La recuperación del Pajarón marca el 183 aniversario de la Sargentada de La Granja

Aspecto actual del antiguo cuartel del Pajarón. /Óscar Costa
Aspecto actual del antiguo cuartel del Pajarón. / Óscar Costa

La Sociedad Castellarnau celebra en Prado Palomo el aniversario de la rebelión de los sargentos

El Norte
EL NORTESegovia

El 12 de agosto de 1836, un grupo de sargentos de la guarnición y de la Guardia Real del Palacio de La Granja de San Ildefonso protagonizó una sublevación con la que pretendieron que la regente María Cristina de Borbón restableciera la vigencia de la Constitución de 1812 y nombrara un gobierno liberal progresista. Fue la llamada Sargentada de La Granja, llevada a cabo mientras la familia real pasaba su estancia de verano en el Palacio del Real Sitio.

Desde hace dieciocho años, la Sociedad Castellarnau de Amigos de Valsaín La Granja y su Entorno viene rememorando este acontecimiento, la rebelión liberal que realizaron los militares de la guarnición que estaban alojados en el cuartel del Pajarón y que emprendieron el levantamiento al conocer los que se estaban produciendo en otras ciudades españolas.

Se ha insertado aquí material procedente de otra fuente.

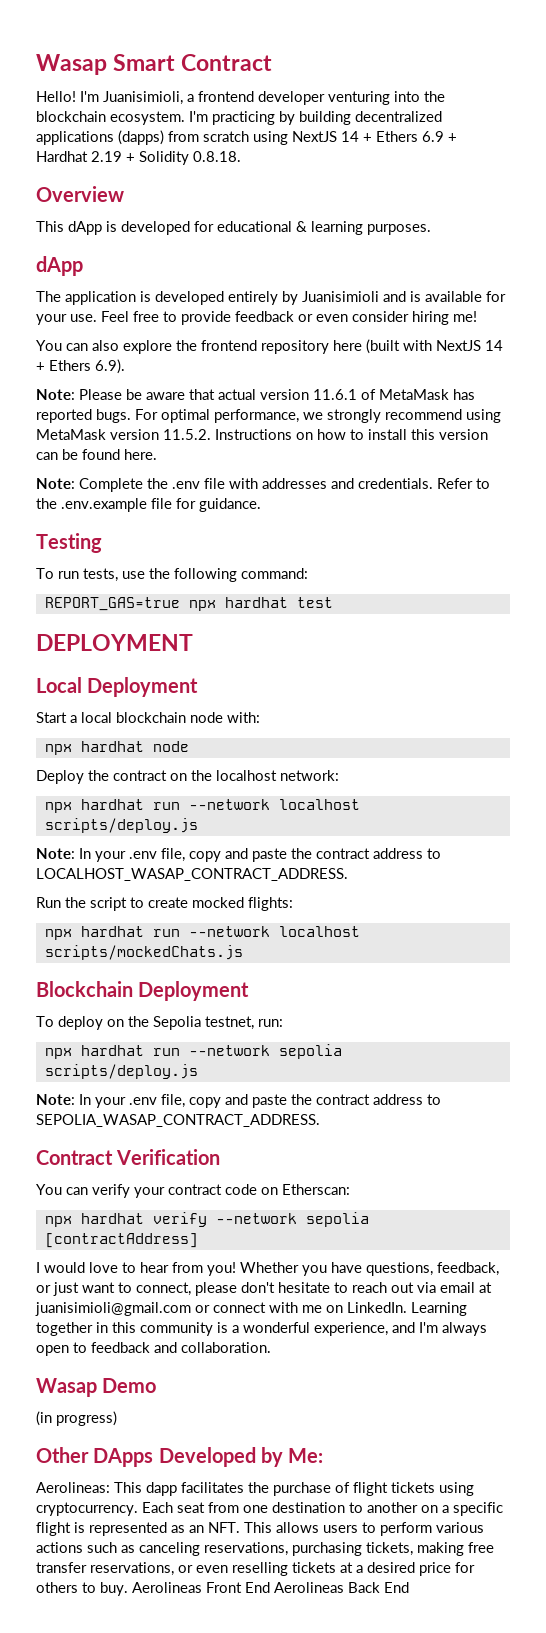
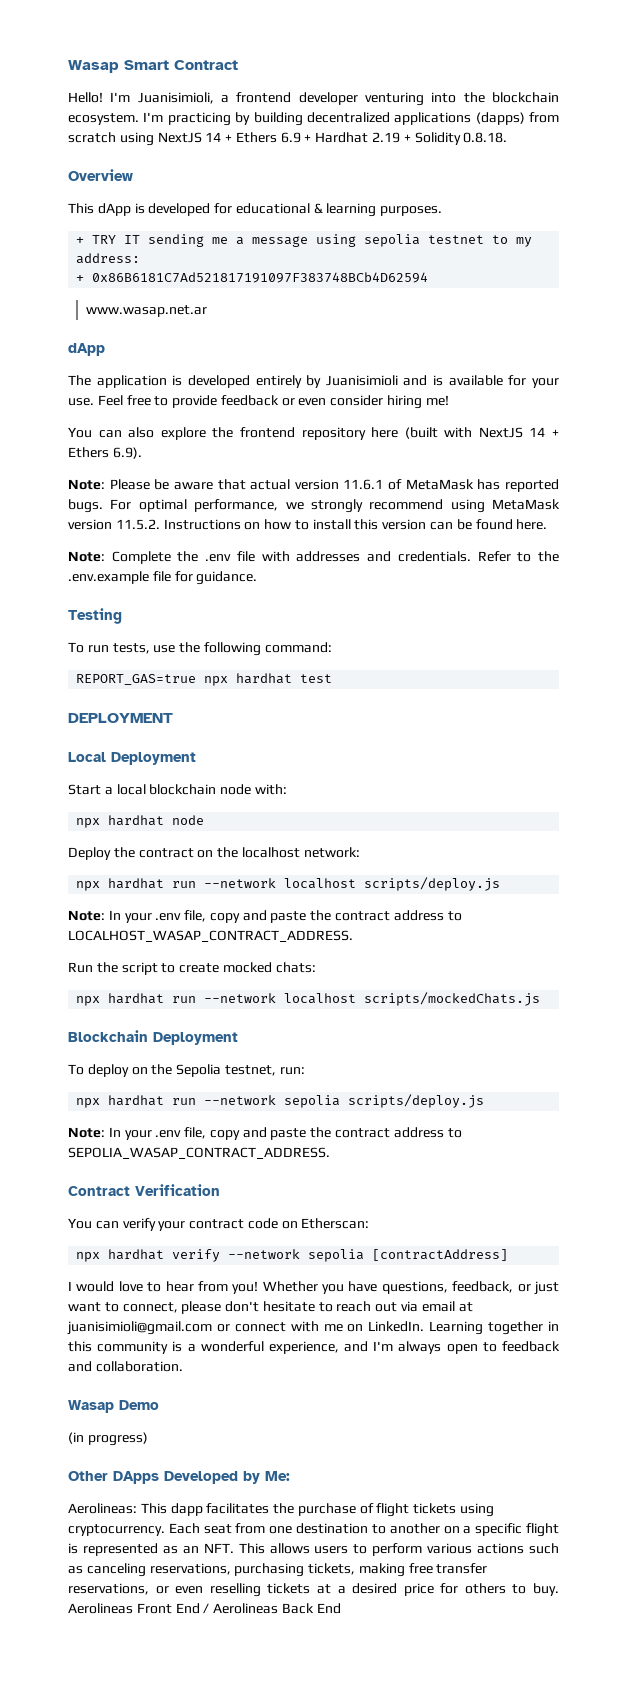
+ + TRY IT sending me a message using sepolia testnet to my address:
+ + 0x86B6181C7Ad521817191097F383748BCb4D62594
+ www.wasap.net.ar
- Run the script to create mocked flights:
+ Run the script to create mocked chats:
- Aerolineas Front End Aerolineas Back End
+ Aerolineas Front End / Aerolineas Back End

También cuentan las crónicas que la guarnición llevaba tres meses sin cobrar sus sueldos, y que la orden que recibieron, que prohibía cantar «himnos patrióticos», encrespó aún más los ánimos. Y así se levantaron los sargentos, varios soldados y miembros de la Guardia Real a las ocho de la tarde de aquel 12 de agosto de hace 183 años, dando gritos de «¡Viva la Constitución! ¡Viva Mina! ¡Viva la Inglaterra!». Otras fuentes relatan que el segundo regimiento de la Guardia Real, de acuerdo con mandos militares y con el apoyo de parte de la prensa, se dirigió al Palacio Real para reclamar a la regente María Cristina que reinstaurase la Constitución de 1812 y la derogación del Estatuto Real de 1834.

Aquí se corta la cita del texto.